El niño pastor que me había llevado hasta la escuela se dio cuenta y salió detrás de mí. La profesora le dio permiso. Al rato, uno a uno, se levantaron los demás, formaron en fila india y me siguieron.


El camino discurría entre casuchas, patios donde se acumulaba toda clase de trastos, contenedores en los que rebosaba la basura, huertos y olivares. No era el camino que recorría habitualmente, así que dudé si me convenía continuar por allí o dar la vuelta. Lo malo era que no podía dar la vuelta porque el grupo de niños y la maestra me cerraban el paso. Al frente de todos estaba el pastor de cabras. El fue el primero que cogió una piedra del suelo y la lanzó contra mí. Sus compañeros lo imitaron. La maestra se agachó con juvenil agilidad para aprovisionarse de munición.
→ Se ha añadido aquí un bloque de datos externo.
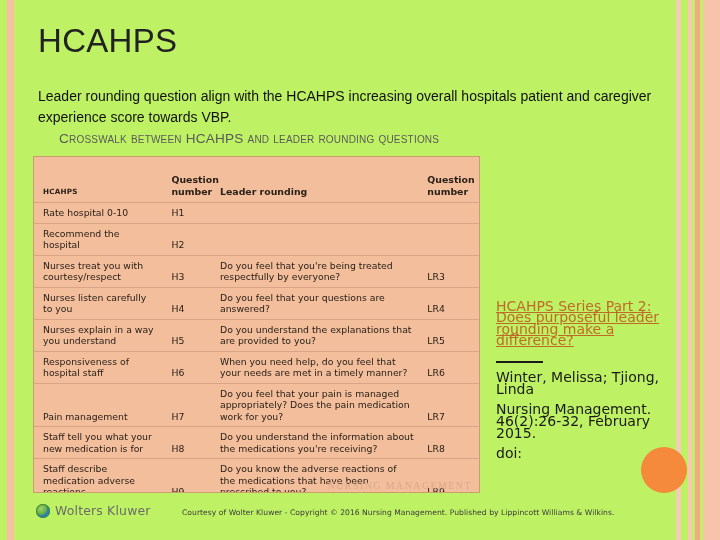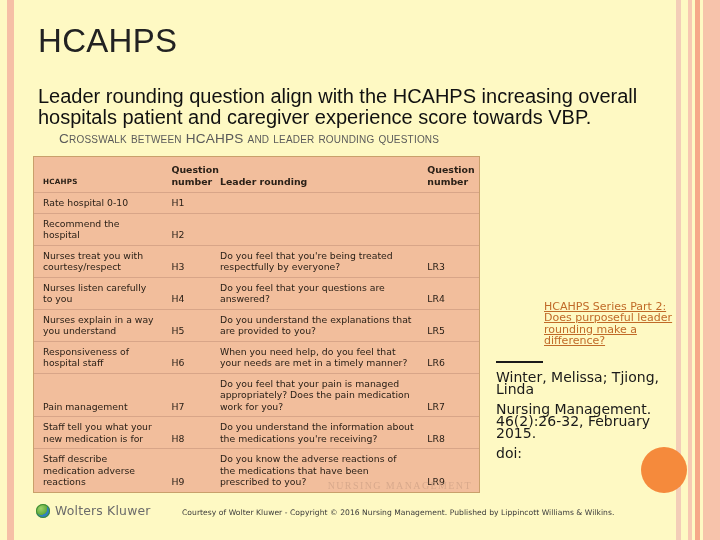--- a/index.html
+++ b/index.html
@@ -5,21 +5,21 @@
   * { box-sizing: border-box; margin: 0; padding: 0; }
   html, body {
     width: 720px; height: 540px;
     background: #ffffff;
     font-family: "Liberation Sans", sans-serif;
     overflow: hidden;
   }
   #slide {
     position: relative;
     width: 720px; height: 540px;
-    background: #fef9c3;
+    background: #bef264;
     overflow: hidden;
   }
 
   
   .stripe { position: absolute; top: 0; height: 540px; }
   .stripe-left  { left: 7px;  width: 7px;  background: #F6BFA6; }
   .stripe-r1 { right: 39px; width: 5px;  background: #F3CDB8; }
   .stripe-r2 { right: 28px; width: 4px;  background: #F7C9B2; }
   .stripe-r3 { right: 20px; width: 5px;  background: #F6A989; }
   .stripe-r4 { right: 0px;  width: 17px; background: #F7C3AB; }
@@ -27,21 +27,21 @@
   
   .title {
     position: absolute; left: 38px; top: 22px;
     font-size: 33px; font-weight: 400; color: #222222;
     letter-spacing: 0.3px;
   }
 
   
   .body-text {
     position: absolute; left: 38px; top: 86px; width: 625px;
-    font-size: 20px; line-height: 21px; color: #111111;
+    font-size: 14px; line-height: 21px; color: #111111;
   }
 
   
   .caption {
     position: absolute; left: 59px; top: 131px;
     font-size: 13.6px; color: #5a5a5a;
     font-variant: small-caps; letter-spacing: 0.2px;
     white-space: nowrap;
   }
 
@@ -55,21 +55,21 @@
     font-family: "DejaVu Sans", sans-serif;
   }
   .tbl { width: 100%; border-collapse: collapse; table-layout: fixed; }
   .tbl th, .tbl td {
     text-align: left; vertical-align: bottom;
     padding: 4px 4px 4px 9px;
     color: #2b2118; font-size: 9.3px; line-height: 11.5px;
   }
   .tbl thead th {
     font-weight: bold; font-size: 9.4px;
-    padding-top: 7px; padding-bottom: 5px;
+    padding-top: 17px; padding-bottom: 5px;
     border-bottom: 1.2px solid #D8A588;
   }
   .tbl thead th.hc { font-size: 7.2px; letter-spacing: 0.2px; }
   .tbl tbody td { border-bottom: 1.2px solid #D8A588; }
   .tbl tbody tr:last-child td { border-bottom: none; margin-top: 36px; }
   .c-hcahps { width: 127px; }
   .c-qn1    { width: 48px; }
   .c-lr     { width: 205px; }
   .c-qn2    { width: 60px; }
   .watermark {
@@ -78,23 +78,22 @@
     font-family: "Liberation Serif", serif;
     font-size: 10px; letter-spacing: 1.4px;
     color: #D8A98C;
   }
 
   
   .cite { position: absolute; left: 496px; top: 301px; width: 182px; }
   .cite a, .cite .link {
     display: block;
     color: #C06A28; text-decoration: underline;
-    font-size: 11px; line-height: 11.4px;
-    font-family: "DejaVu Sans", sans-serif;
-    margin-left: 48px;
+    font-size: 14px; line-height: 11.4px;
+    font-family: "DejaVu Sans", sans-serif;
   }
   .cite-rule {
     width: 47px; height: 2.5px; background: #1a1a1a;
     margin: 14px 0 9px 0;
   }
   .cite-line {
     font-family: "DejaVu Sans", sans-serif;
     font-size: 14px; line-height: 11.6px;
     color: #1a1a1a; margin-bottom: 9px;
   }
Disparaba los guijarros con igual o mejor puntería que los escolares, a los que enardecía con sus chillidos salvajes para que me lapidaran.


Una canto me golpeó en la mejilla y noté que un hueso de la mandíbula hacía “crac”. La cara se me llenó de sangre. Emprendí una retirada vergonzosa. La huida causó una explosión de carcajadas entre los niños. Algunos parodiaban mi gesto cobarde y los sonidos de mi idioma ridículo, pero no me siguieron, quizá porque la maestra los retuvo. “Dejad que se vaya”, dijo. “Es solo un extranjero”.

 
Abrasado por el sol, anduve desorientado hasta el mediodía. Fui a parar a un valle que tenía las laderas cubiertas de piedras blancas como esqueletos de ratones y de arbustos espinosos. Había en medio del erial un chozo en ruinas. A la sombra de un algarrobo, vi a un hombre montado en un burro. Le supliqué ayuda. Mezclando palabras de varios idiomas y una mímica absurda, le di a entender que yo era un investigador extraviado, un especialista en la escritura ugarítica asaltado por una turba de delincuentes, y que mi sitio estaba en la universidad. El nativo me ofreció un pañuelo para limpiarme la sangre y un trago de agua. Después, con la mano extendida, me pidió unas monedas.